BDII DEPLOYMENT SUMMARY
AP:
For the our BDII in our region we used to have a round robin DNS configuration with two BDIIs. However, we found that one of our servers was too slow to provide reliable performance for IS clients to query. So instead of two single CPU servers, our BDII service now runs on a SMP blade server:
* 2 Xeon 3.0 GHz, 4GB Memory
We are planning to return to a redundant BDII configuration after our next server procurement during the later half of this year.
A Few sites in our region also run their own BDII services, namely: KEK, Tokyo, KISTI, LCG_KNU and PAKGRID. The majority of the remaining sites use ASGC's BDII services.
DECH:
Top Level BDII Situation in ROC DECH
In region Germany Switzerland we have 5 Top Level BDIIs in Place.

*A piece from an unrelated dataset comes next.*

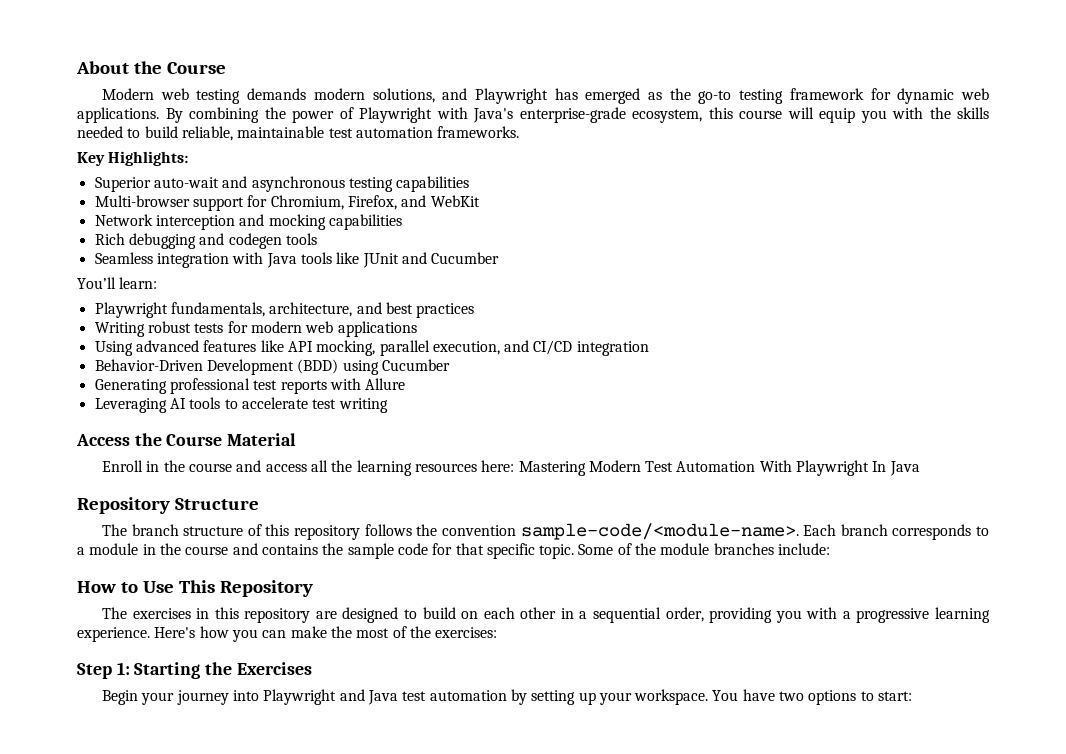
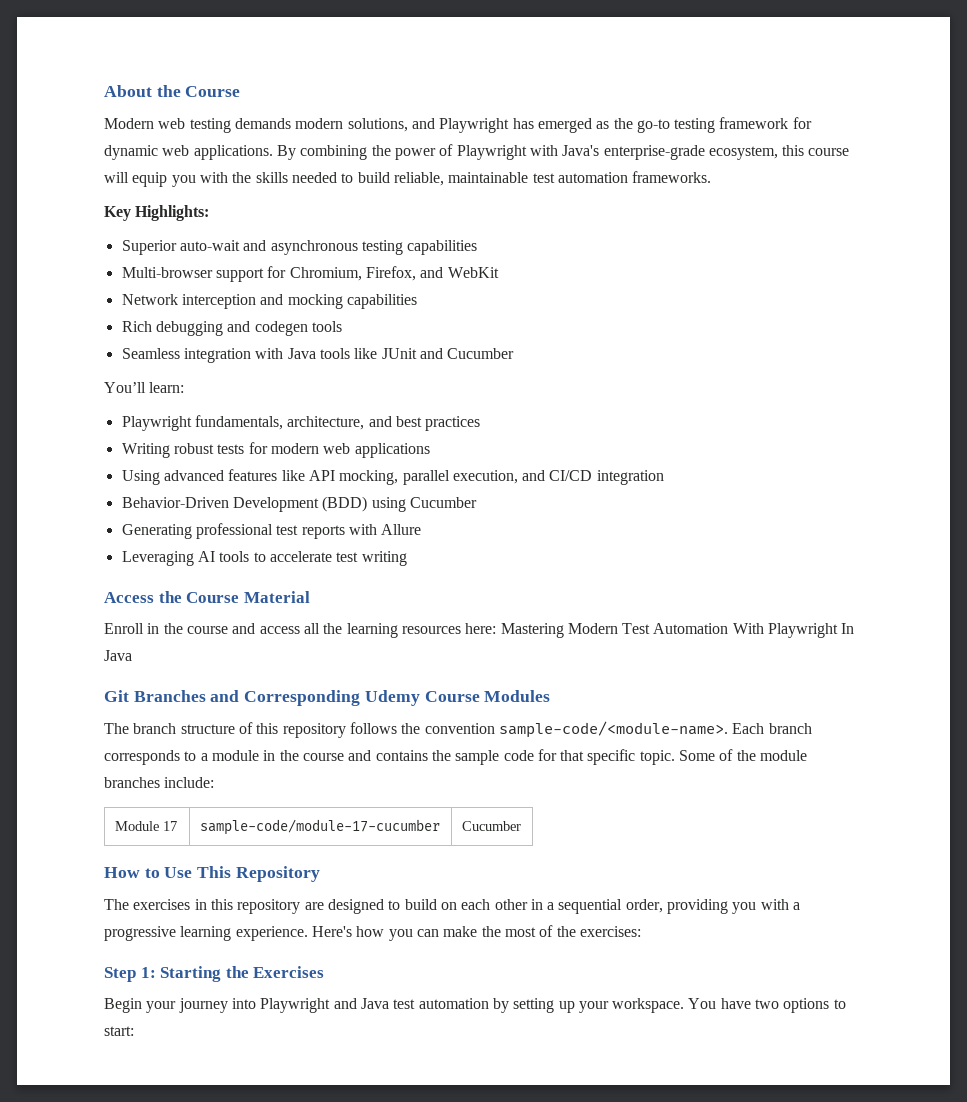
- Repository Structure
+ Git Branches and Corresponding Udemy Course Modules
+ Module 17 | sample-code/module-17-cucumber | Cucumber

As ROC we have encouraged our site managers many times to use a different BDII than the CERN one, but we will discuss the regional situation in one of our next regional meetings to improve the situation.
BDIIs at
--------
DESY-HH
grid-bdii0.desy.de
grid-bdii1.desy.de
DESY-ZN
lcg-bdii.ifh.de
FZK
bdii-fzk.gridka.de
Uni Freiburg
bdii.bfg.uni-freiburg.de
Usage:
------
* CSCS, GSI, ITWM, SCAI
lcg-bdii.cern.ch
* MPPMU, Uni Wuppertal
bdii-fzk.gridka.de (lcg-gridka-bdii.fzk.de)

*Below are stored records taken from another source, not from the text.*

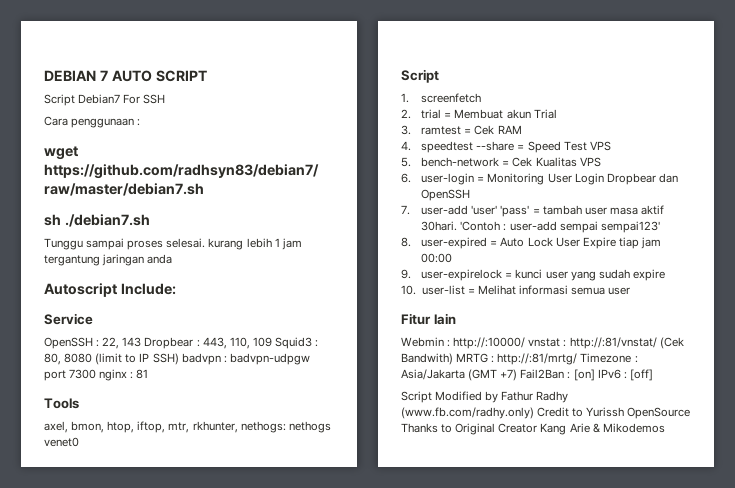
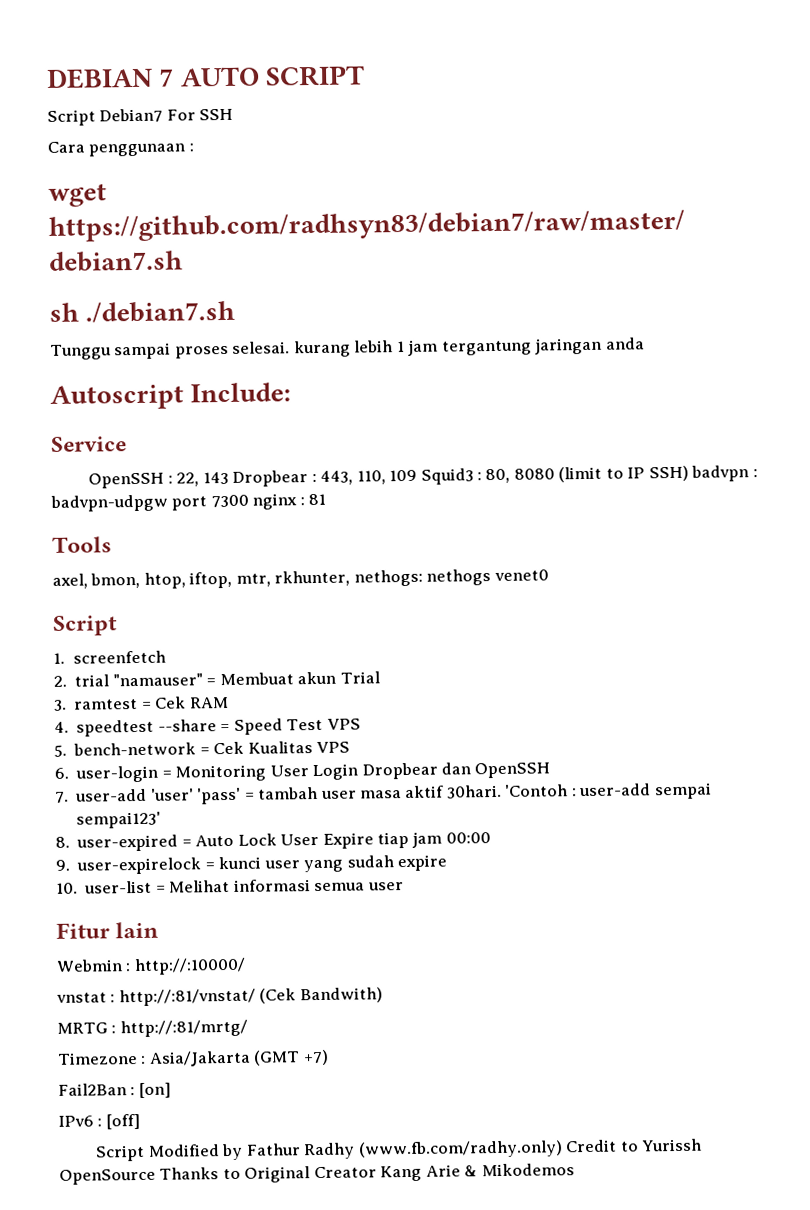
- 2. trial = Membuat akun Trial
+ 2. trial "namauser" = Membuat akun Trial
- Webmin : http://:10000/ vnstat : http://:81/vnstat/ (Cek Bandwith) MRTG : http://:81/mrtg/ Timezone : Asia/Jakarta (GMT +7) Fail2Ban : [on] IPv6 : [off]
+ Webmin : http://:10000/
+ vnstat : http://:81/vnstat/ (Cek Bandwith)
+ MRTG : http://:81/mrtg/
+ Timezone : Asia/Jakarta (GMT +7)
+ Fail2Ban : [on]
+ IPv6 : [off]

* RWTH-Aachen, Uni Dortmund, Uni Karlsruhe grid-bdii.desy.de
CE:
BDII setup in CE:
In CE we put regional BDII in production on 2.10.2006. All of 24 production sites with ca. 1700 CPUs are using it.
The regional BDII is at bdii.cyf-kr.edu.pl which in fact resolved to TWO IP addresses (using DNS "A" record: 149.156.9.24, 161.53.0.229). So BDII services are hosted in Poland and Croatia. That has the advantage of LOAD BALANCING and FAILOVER.
Load balancing is done since DNS returns IP addresses in different order each query. So each second query goes to the same machine.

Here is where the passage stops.